Talvez poucos ainda se lembrem disso, mas, em julho de 1944, 730 delegados de todos os 40 países que compunham as "Nações Aliadas" se reuniram no Mount Washington Hotel, em Bretton Woods, no estado de New Hampshire, Estados Unidos. A reunião tinha por objetivo criar as condições para a reconstrução do sistema econômico internacional e do sistema monetário internacional. O sistema monetário internacional é o sistema que estabelece a relação de valor de troca entre as diferentes moedas.
O antigo sistema baseado no ouro havia se esfacelado após a Primeira Guerra Mundial e o que se sucedeu foi uma guerra cambial e a adoção de sistemas diferentes que não se comunicavam.
Assim, os delegados que participavam da Conferência Financeira e Monetária das Nações Unidas concordaram e assinaram o Tratado de Bretton Woods nas primeiras semanas de julho de 1944. Esse tratado estabelecia as regras, as instituições e os procedimentos para regular o sistema monetário internacional daí em diante. As moedas passaram a ser cotadas em relação ao dólar americano que, por sua vez, guardava uma paridade fixa com o ouro. A paridade fixa em relação ao ouro foi abandonado pelos Estados Unidos em 1971, que mesmo assim manteve a moeda de circulação internacional.
As principais instituições criadas a partir desse tratado foram o Fundo Monetário Internacional (FMI) e o Banco Internacional para Reconstrução e Desenvolvimento, mais tarde conhecido como o Banco Mundial. Esse conjunto de regras, instituições e procedimentos se constituíram no que ficou conhecido como sistema Bretton Woods.
Porém, a grande discussão na conferência de Bretton Woods dizia respeito à extensão dos poderes do FMI na emergente economia mundial pós-Segunda Guerra. Apesar da presença de delegações de todas as 44 nações, os debates eram dominados pelas propostas divergentes entre os Estados Unidos e o Reino Unido. A proposta de Harry Dexter White, que era o economista-chefe para a área internacional do Tesouro dos Estados Unidos, favorecia a criação de incentivos para a estabilidade monetária da economia mundial.

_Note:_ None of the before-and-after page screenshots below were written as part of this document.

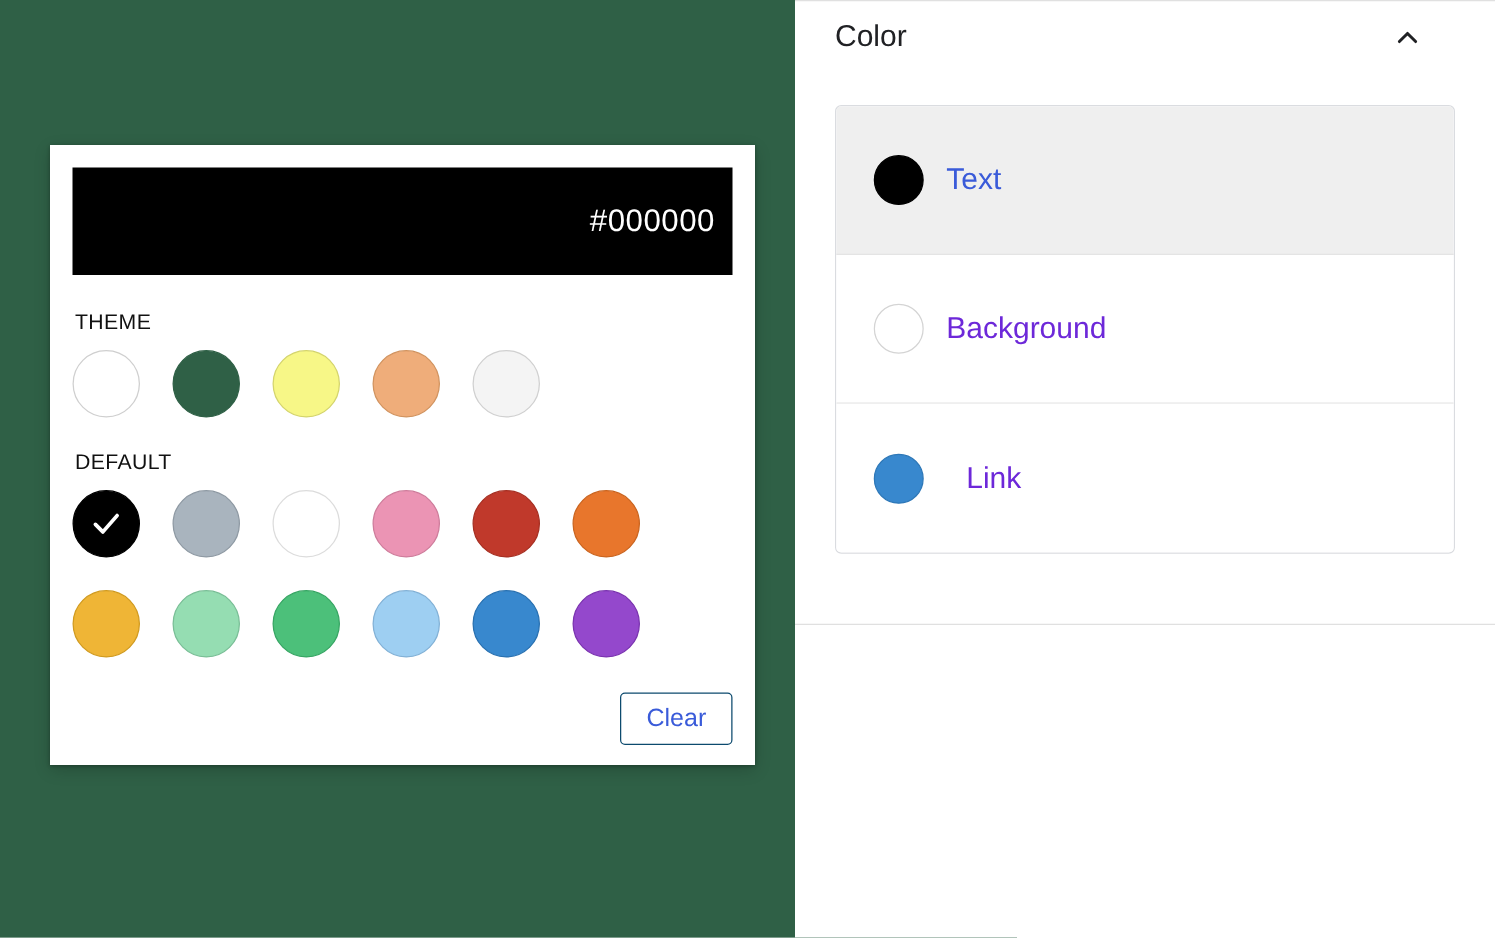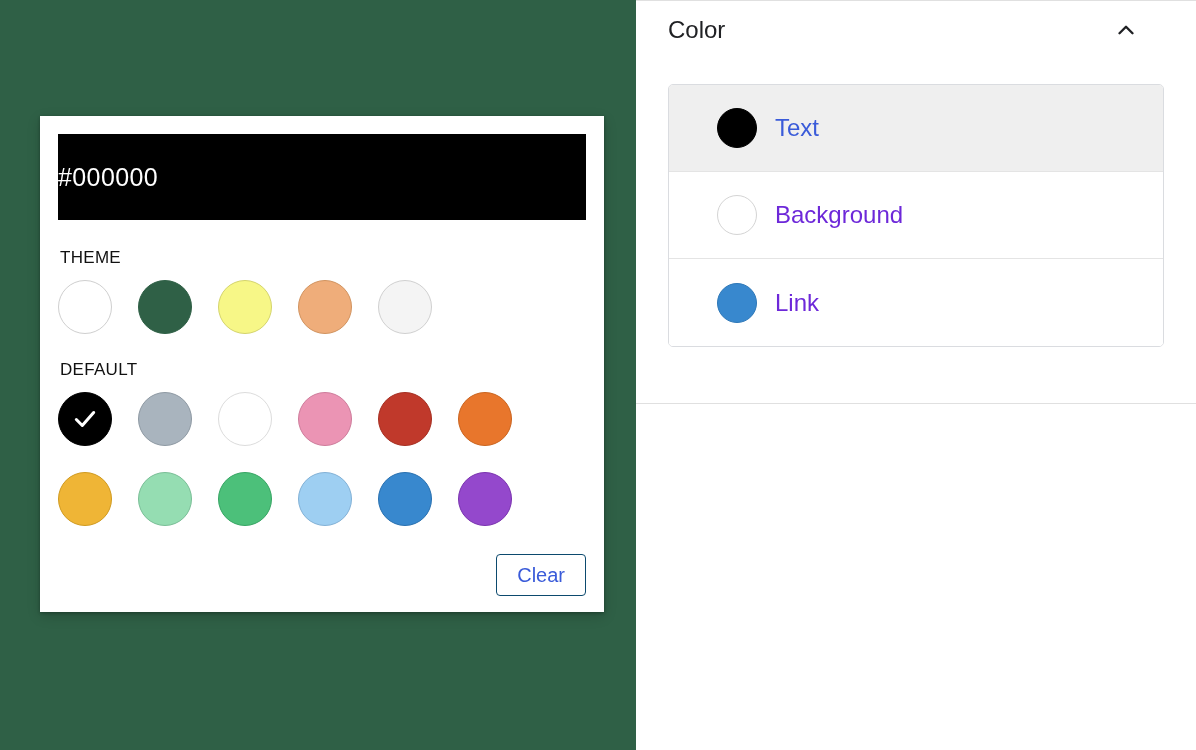--- a/index.html
+++ b/index.html
@@ -157,8 +157,8 @@
   .color-option {
     display: flex;
     align-items: center;
-    height: 87px;
-    padding-left: 48px;
+    height: 119px;
+    padding-left: 30px;
     box-sizing: border-box;
     cursor: pointer;
     background: #ffffff;

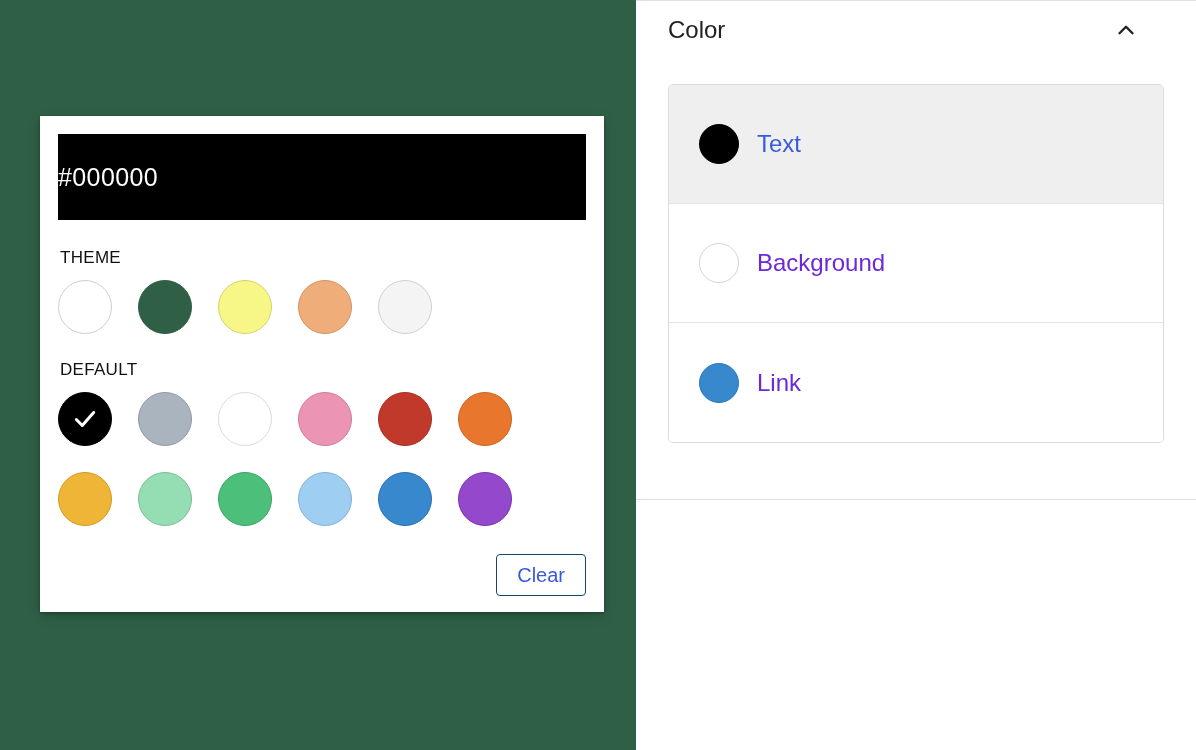--- a/index.html
+++ b/index.html
@@ -48,7 +48,7 @@
     background: #000000;
     display: flex;
     align-items: center;
-    justify-content: flex-start;
+    justify-content: flex-end;
     padding-right: 14px;
     box-sizing: border-box;
   }

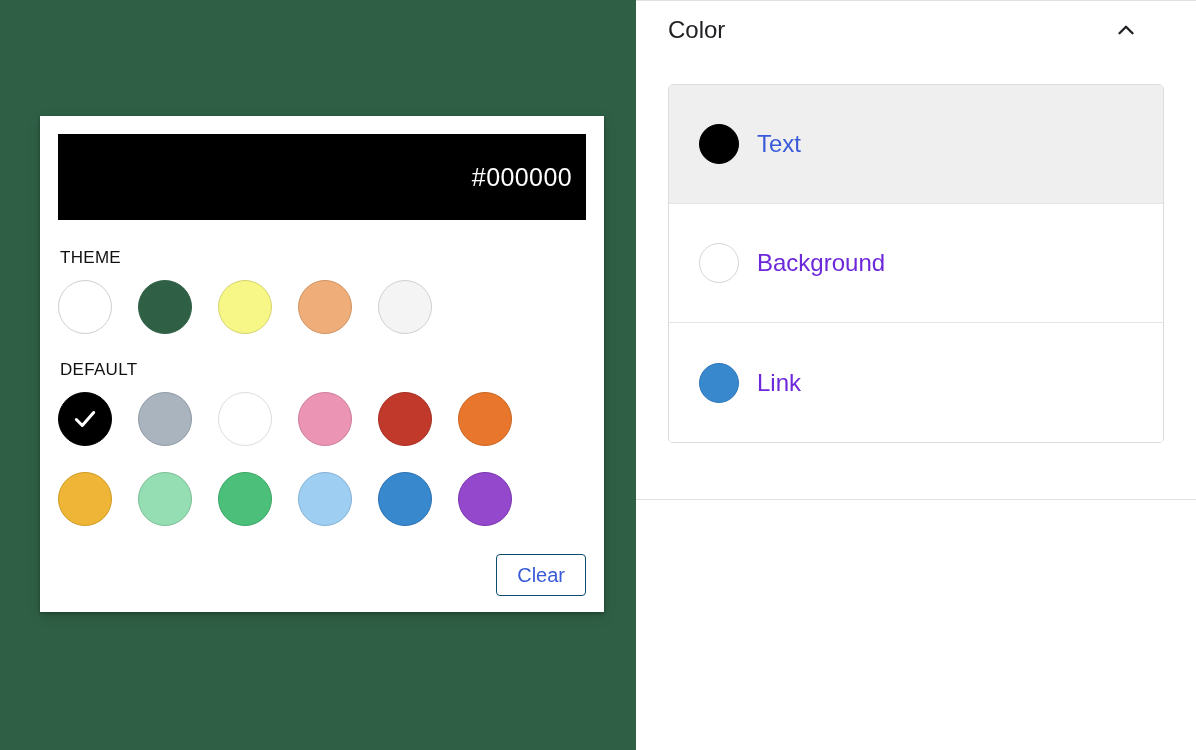--- a/index.html
+++ b/index.html
@@ -164,7 +164,7 @@
     background: #ffffff;
     border-bottom: 1px solid #e4e4e4;
   }
-  .color-option:last-child { border-bottom: none; }
+  .color-option:last-child { border-bottom: none; gap: 16px; }
   .color-option.selected { background: #efefef; }
   .option-dot {
     width: 40px;

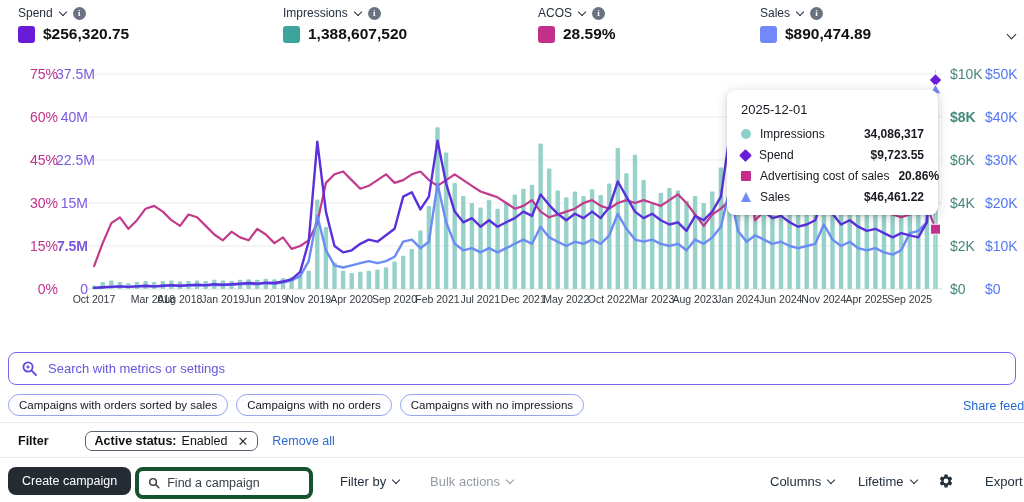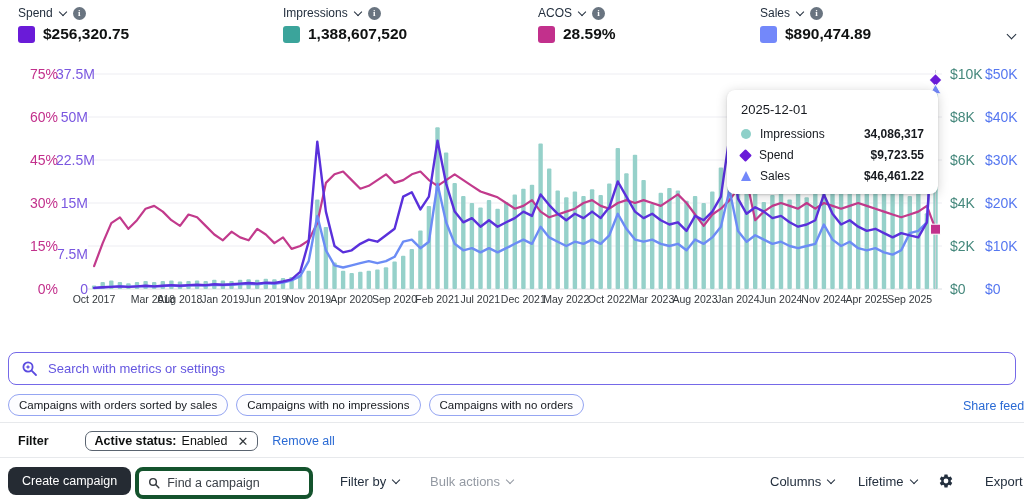--- a/index.html
+++ b/index.html
@@ -254,7 +254,7 @@
         <span class="ytick l" style="left: 56px; width: 32px; top: 248px; color: rgb(122, 87, 224);">7.5M</span>
         <span class="ytick l" style="left: 56px; width: 32px; top: 197px; color: rgb(122, 87, 224);">15M</span>
         <span class="ytick l" style="left: 56px; width: 32px; top: 154px; color: rgb(122, 87, 224);">22.5M</span>
-        <span class="ytick l" style="left: 56px; width: 32px; top: 111px; color: rgb(122, 87, 224);">50M</span>
+        <span class="ytick l" style="left: 56px; width: 32px; top: 111px; color: rgb(122, 87, 224);">40M</span>
         <span class="ytick l" style="left: 56px; width: 32px; top: 68px; color: rgb(122, 87, 224);">37.5M</span>
         <span class="ytick r" style="left: 950px; width: 34px; top: 283px; color: rgb(69, 136, 124);">$0</span>
         <span class="ytick r" style="left: 950px; width: 34px; top: 240px; color: rgb(69, 136, 124);">$2K</span>

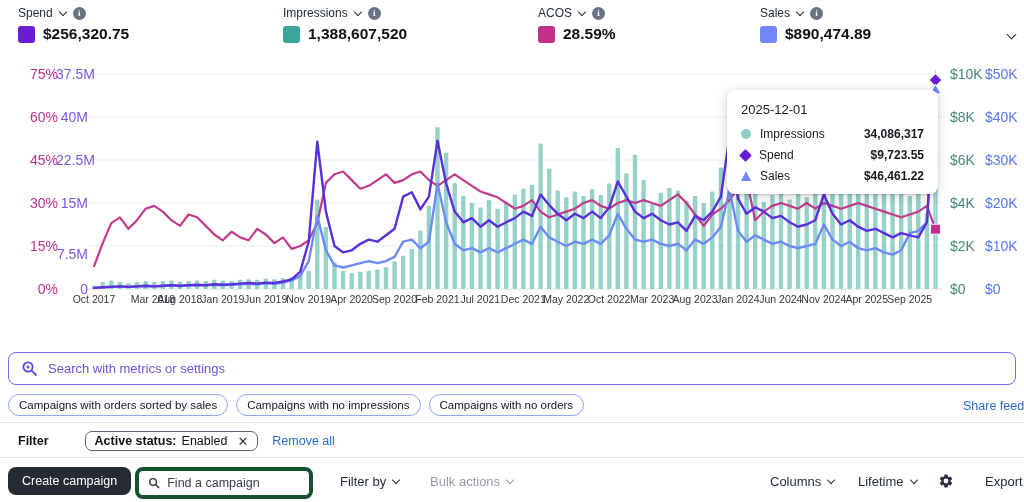--- a/index.html
+++ b/index.html
@@ -260,7 +260,7 @@
         <span class="ytick r" style="left: 950px; width: 34px; top: 240px; color: rgb(69, 136, 124);">$2K</span>
         <span class="ytick r" style="left: 950px; width: 34px; top: 197px; color: rgb(69, 136, 124);">$4K</span>
         <span class="ytick r" style="left: 950px; width: 34px; top: 154px; color: rgb(69, 136, 124);">$6K</span>
-        <span class="ytick r" style="left: 950px; width: 34px; top: 111px; color: rgb(69, 136, 124);">$8K</span>
+        <span class="ytick r" style="left: 950px; width: 34px; top: 111px; color: rgb(69, 136, 124); font-weight: bold;">$8K</span>
         <span class="ytick r" style="left: 950px; width: 34px; top: 68px; color: rgb(69, 136, 124);">$10K</span>
         <span class="ytick r" style="left: 985px; width: 38px; top: 283px; color: rgb(85, 119, 240);">$0</span>
         <span class="ytick r" style="left: 985px; width: 38px; top: 240px; color: rgb(85, 119, 240);">$10K</span>

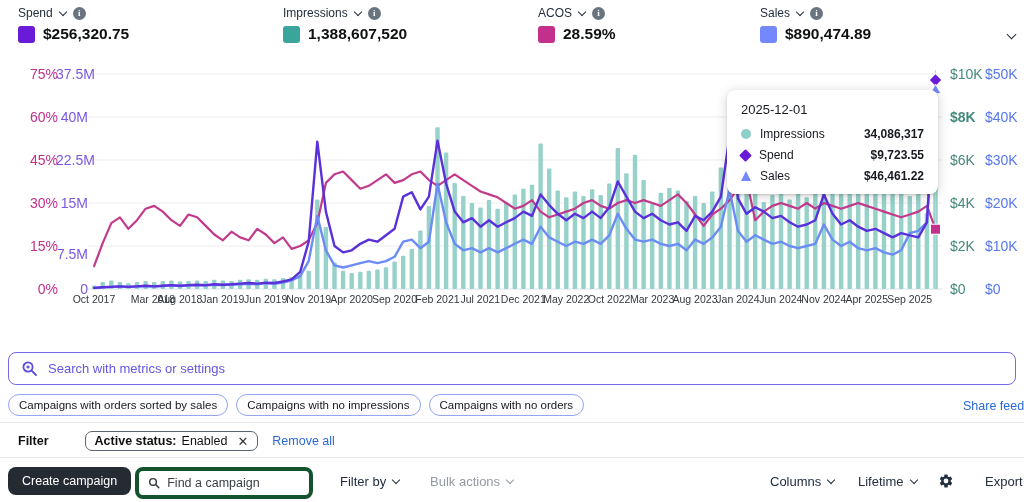--- a/index.html
+++ b/index.html
@@ -306,6 +306,11 @@
             <span class="tval">$9,723.55</span>
           </div>
           <div class="trow">
+            <span class="mk square" style="background:#c2308c"></span>
+            <span class="tlabel">Advertising cost of sales</span>
+            <span class="tval">20.86%</span>
+          </div>
+          <div class="trow">
             <span class="mk triangle" style="border-bottom-color:#7388fa"></span>
             <span class="tlabel">Sales</span>
             <span class="tval">$46,461.22</span>

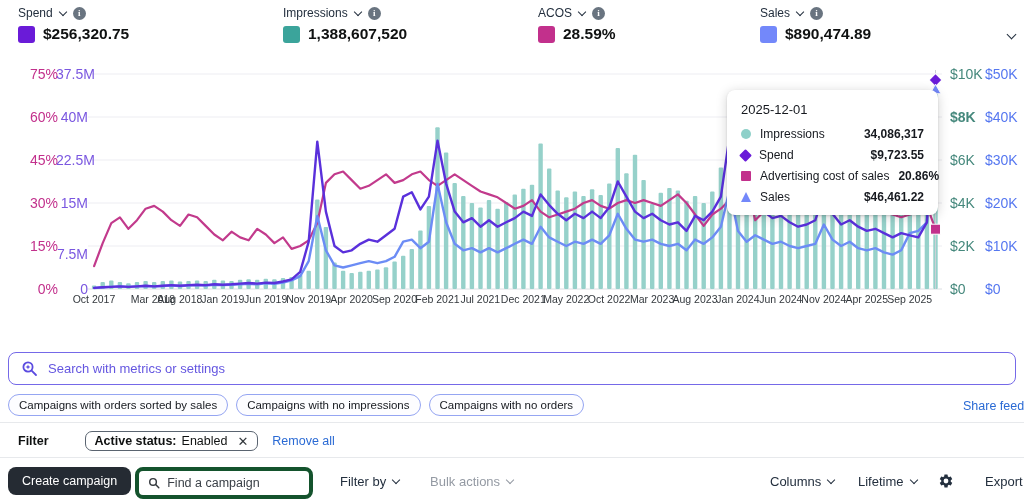--- a/index.html
+++ b/index.html
@@ -251,7 +251,7 @@
         <span class="ytick l" style="left: 30px; width: 28px; top: 111px; color: rgb(194, 48, 140);">60%</span>
         <span class="ytick l" style="left: 30px; width: 28px; top: 68px; color: rgb(194, 48, 140);">75%</span>
         <span class="ytick l" style="left: 56px; width: 32px; top: 283px; color: rgb(122, 87, 224);">0</span>
-        <span class="ytick l" style="left: 56px; width: 32px; top: 248px; color: rgb(122, 87, 224);">7.5M</span>
+        <span class="ytick l" style="left: 56px; width: 32px; top: 240px; color: rgb(122, 87, 224); font-weight: bold;">7.5M</span>
         <span class="ytick l" style="left: 56px; width: 32px; top: 197px; color: rgb(122, 87, 224);">15M</span>
         <span class="ytick l" style="left: 56px; width: 32px; top: 154px; color: rgb(122, 87, 224);">22.5M</span>
         <span class="ytick l" style="left: 56px; width: 32px; top: 111px; color: rgb(122, 87, 224);">40M</span>

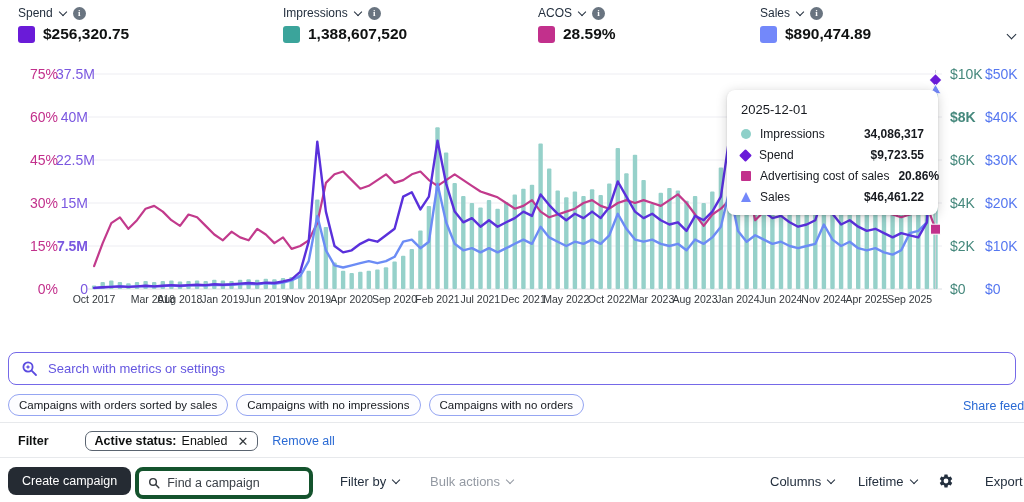--- a/index.html
+++ b/index.html
@@ -330,8 +330,8 @@
 
   <div id="chips-row">
       <span class="chip">Campaigns with orders sorted by sales</span>
+      <span class="chip">Campaigns with no orders</span>
       <span class="chip">Campaigns with no impressions</span>
-      <span class="chip">Campaigns with no orders</span>
     </div>
   <span id="share-feedback" class="linkish">Share feedback</span>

Já a proposta de Keynes previa a criação de uma moeda de reserva mundial (que ele sugeriu que se chamasse "bancor") administrada por um banco central com poderes para criar moeda e com a autoridade para tomar medidas mais amplas. Por exemplo, no caso de desequilíbrios nas contas externas, Keynes propunha que tanto os credores quanto os devedores deveriam mudar as suas políticas econômicas. Assim, os países superavitários (ou credores) em suas contas externas (como é o caso da China hoje) deveriam aumentar as suas importações dos países deficitários (ou devedores, como é o caso dos Estados Unidos hoje). Dessa forma, seriam criadas as bases para um comércio internacional equilibrado. Mas os Estados Unidos, como a possível maior economia superavitária no pós-Guerra e como a nova potência econômica e militar mundial, rejeitaram a proposta de Keynes.
As preocupações dos americanos eram outras; e viam os desequilíbrios externos como um problema apenas dos países deficitários (devedores). No final das contas prevaleceu a proposta dos Estados Unidos.
Hoje os Estados Unidos e os países mais desenvolvidos reivindicam as velhas ideias de Keynes. Eles querem que os países emergentes arquem com o problema da apreciação cambial em função de suas posições superavitárias (credoras) no comércio internacional. Talvez, os americanos amarguem não ter concordado com a proposta do Secretário do Tesouro Britânico. Hoje, talvez, polêmicas sobre desequilíbrios comerciais e guerra cambial não fizessem sentido. Ironias do destino.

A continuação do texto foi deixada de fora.